From kittens to adults, female and male, numerous cats carry a noticeable” pouch” situated between their hind legs, extending to and over their abdominal area. This can give the impression of a large belly which it is not.
Let us first look at the reasons cats have a pouch; to do this we need to go back down the centuries, to the time when cats truly did “walk alone”. When we say walk alone, what we really mean is that all of their feral traits were very firmly in place, for the feline’s survival depended upon that very fact.
Amongst the other feral traits that cats are in possession of, such as an awesome awareness of things that others cannot see or hear, incredible eyesight, hearing, and reflexes second to none, numerous cats have this pouch.
So what is this pouch? The physical component of the pouch is basically fat content contained within a sack of skin.
What purpose does the pouch serve? The pouch is basically a primordial tool which many centuries ago gave the cats who were in possession of it a huge advantage over those who did not have it.
Why you may ask? Simply as follows: the pouch by sheer dint of the fact that it stretches along the length of the cat’s underbelly, covers and therefore protects their internal organs when under potential attack, as well as protecting them from said attack by enabling them to run faster when necessary, as the pouch is of an elastic consistency and stretches as and when needed, giving the cats who possess the pouch a longer stride to escape from the potential danger threatening them. In addition it gives them the added protection if they do need to fight of having the pouch between their delicate organ containing underbelly, and the vicious claws of the hind legs of an attacking cat. Add to the fact that the pouch contains a store of fat, which in dire circumstances within which there is a shortage of food, gives the pouched cats the resources to live and survive where those without the pouch may perish. For example, If a large kill had been made during hunting, extra food (in the form of fat) could be stored in the pouch in order to sustain the cat until the next feed, which may be some time away.
Why then you ask do all cats not have a pouch? My theory is this; it is undoubtedly a specific gene pool which produces the pouch carrying cats. It is not exclusive to age, colour or gender. Kittens of both sexes are born with pouches (it runs in litters). Both male and female cats can develop a pouch at any age, whilst some cats never develop it.
My belief is that this is a strong “warrior gene” passed down through the genetic lines within the “survival of the fittest” concept. Those who carry this gene,possess the courage, determination and other qualities above and beyond what may in modern times be expected of a cat. These cats are the cream of the cream and will in turn breed this quality into their offspring. This for sure is just the kind of cat we all would ideally like within our lives; a cat that is not only willing, but capable, of going that extra mile, whichever form that may take.

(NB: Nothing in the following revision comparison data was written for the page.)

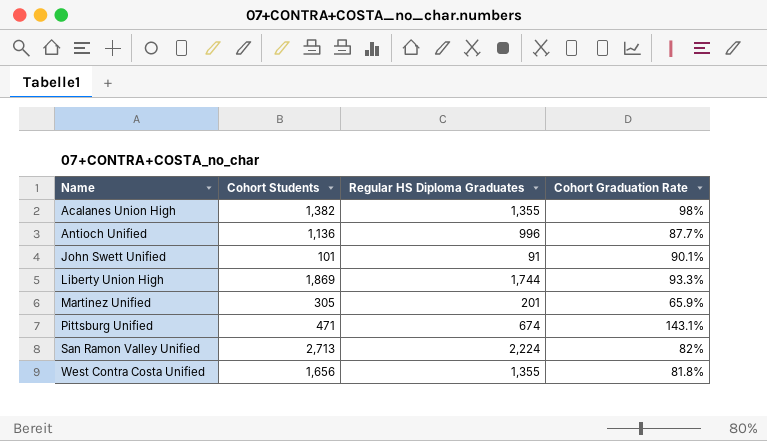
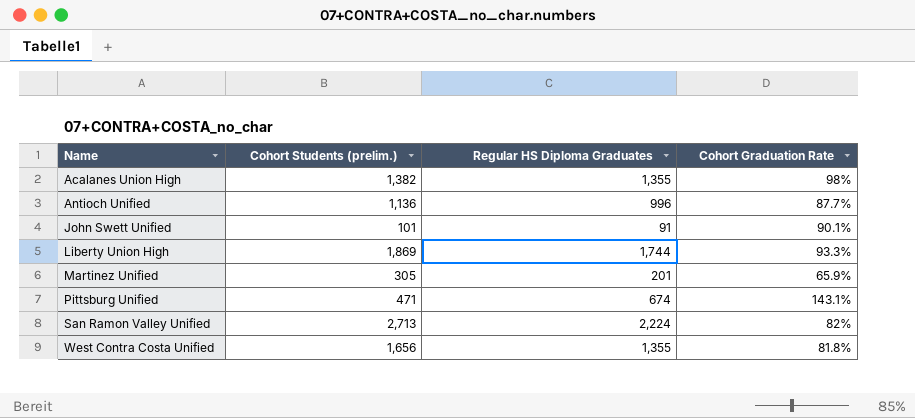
column name: Cohort Students -> Cohort Students (prelim.)

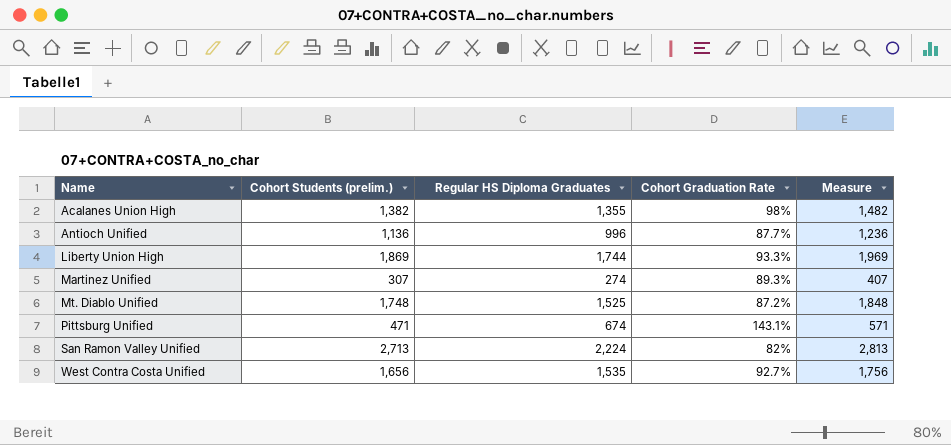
column Measure | formula: none -> [Cohort Students (prelim.)] + 100
row John Swett Unified: 101 | 91 | 90.1% -> none
Martinez Unified | Cohort Students (prelim.): 305 -> 307
Martinez Unified | Regular HS Diploma Graduates: 201 -> 274
Martinez Unified | Cohort Graduation Rate: 65.9% -> 89.3%
row Mt. Diablo Unified: none -> 1,748 | 1,525 | 87.2% | 1,848
West Contra Costa Unified | Regular HS Diploma Graduates: 1,355 -> 1,535
West Contra Costa Unified | Cohort Graduation Rate: 81.8% -> 92.7%

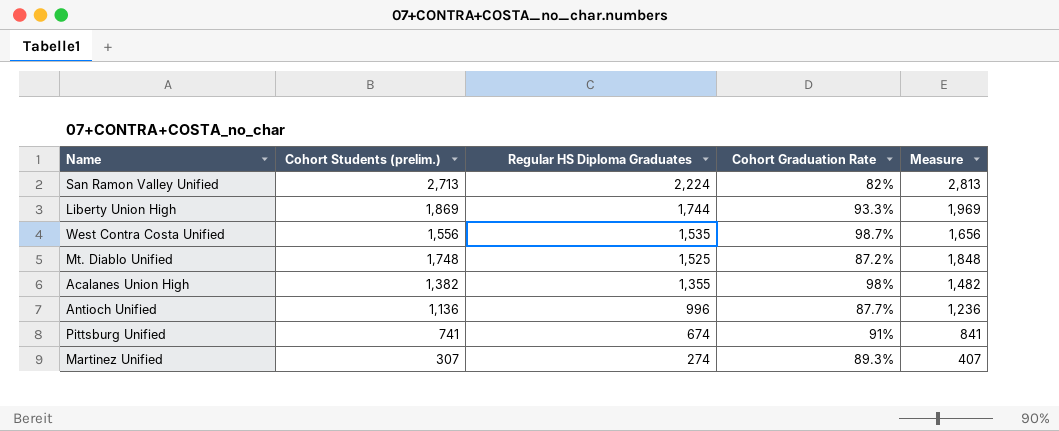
row order: Name ascending -> Regular HS Diploma Graduates descending
West Contra Costa Unified | Cohort Students (prelim.): 1,656 -> 1,556
West Contra Costa Unified | Cohort Graduation Rate: 92.7% -> 98.7%
West Contra Costa Unified | Measure: 1,756 -> 1,656
Pittsburg Unified | Cohort Students (prelim.): 471 -> 741
Pittsburg Unified | Cohort Graduation Rate: 143.1% -> 91%
Pittsburg Unified | Measure: 571 -> 841

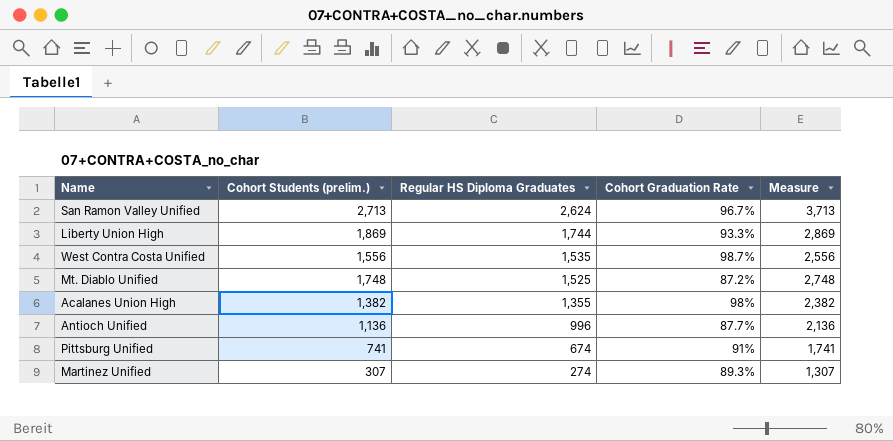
column Measure | formula: [Cohort Students (prelim.)] + 100 -> [Cohort Students (prelim.)] + 1000
San Ramon Valley Unified | Regular HS Diploma Graduates: 2,224 -> 2,624
San Ramon Valley Unified | Cohort Graduation Rate: 82% -> 96.7%

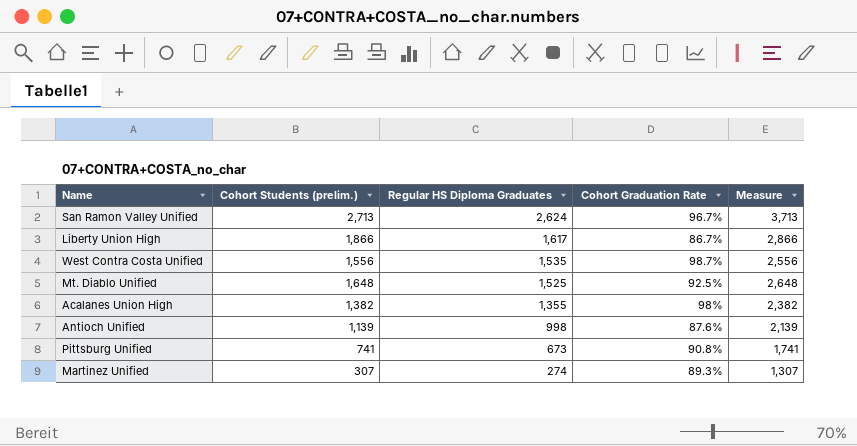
Liberty Union High | Cohort Students (prelim.): 1,869 -> 1,866
Liberty Union High | Regular HS Diploma Graduates: 1,744 -> 1,617
Liberty Union High | Cohort Graduation Rate: 93.3% -> 86.7%
Liberty Union High | Measure: 2,869 -> 2,866
Mt. Diablo Unified | Cohort Students (prelim.): 1,748 -> 1,648
Mt. Diablo Unified | Cohort Graduation Rate: 87.2% -> 92.5%
Mt. Diablo Unified | Measure: 2,748 -> 2,648
Antioch Unified | Cohort Students (prelim.): 1,136 -> 1,139
Antioch Unified | Regular HS Diploma Graduates: 996 -> 998
Antioch Unified | Cohort Graduation Rate: 87.7% -> 87.6%
Antioch Unified | Measure: 2,136 -> 2,139
Pittsburg Unified | Regular HS Diploma Graduates: 674 -> 673
Pittsburg Unified | Cohort Graduation Rate: 91% -> 90.8%

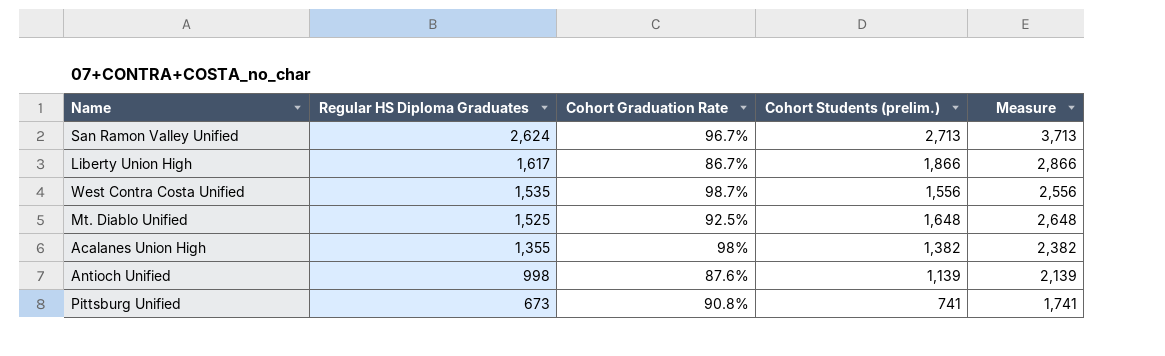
column Cohort Students (prelim.) | position: 2 -> 4
row Martinez Unified: 307 | 274 | 89.3% | 1,307 -> none

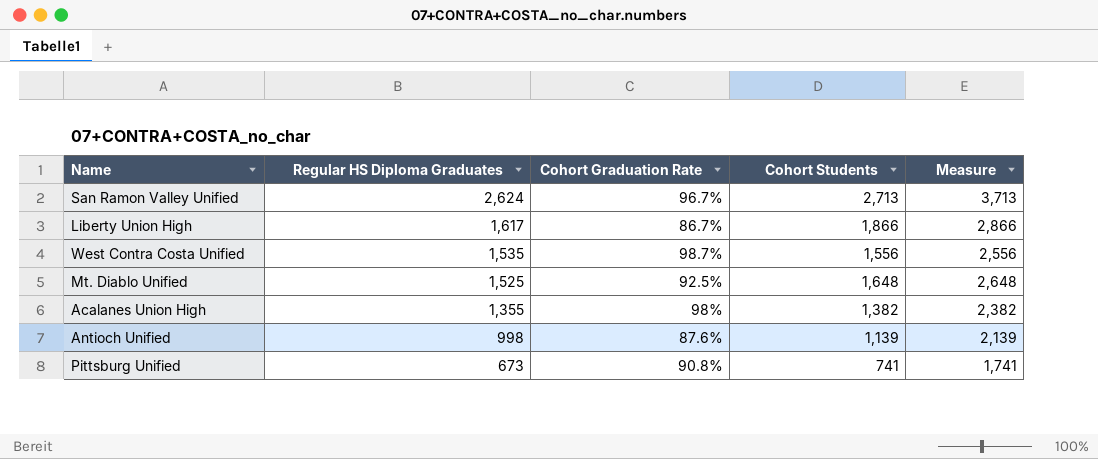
column name: Cohort Students (prelim.) -> Cohort Students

It is interesting to note that the “big cats” i.e. Tigers, Jaguars etc, do still have the pouch, which of course makes perfect sense, as they are currently living within an environment which of necessity calls for “the survival of the fittest”, unlike most modern domestic cats, although within the breed standards of some modern pedigree cats, such as the Bengal, the pouch is deemed a necessary attribute to carry, though it may simply be a very small pouch, barely noticeable, but included as part of the breed standard of these particular breeds.
This is not to say that cats with little or none of the pouch carrying warrior gene do not have other great qualities, for they surely do; this article encompasses only the historical genetic angle of the primordial pouch in the feline.
If you do have a cat with a discernibly large pouch, a point to watch for is that they do not become overweight by storing food unnecessarily within their pouch, for the gene still makes their brain deem this necessary!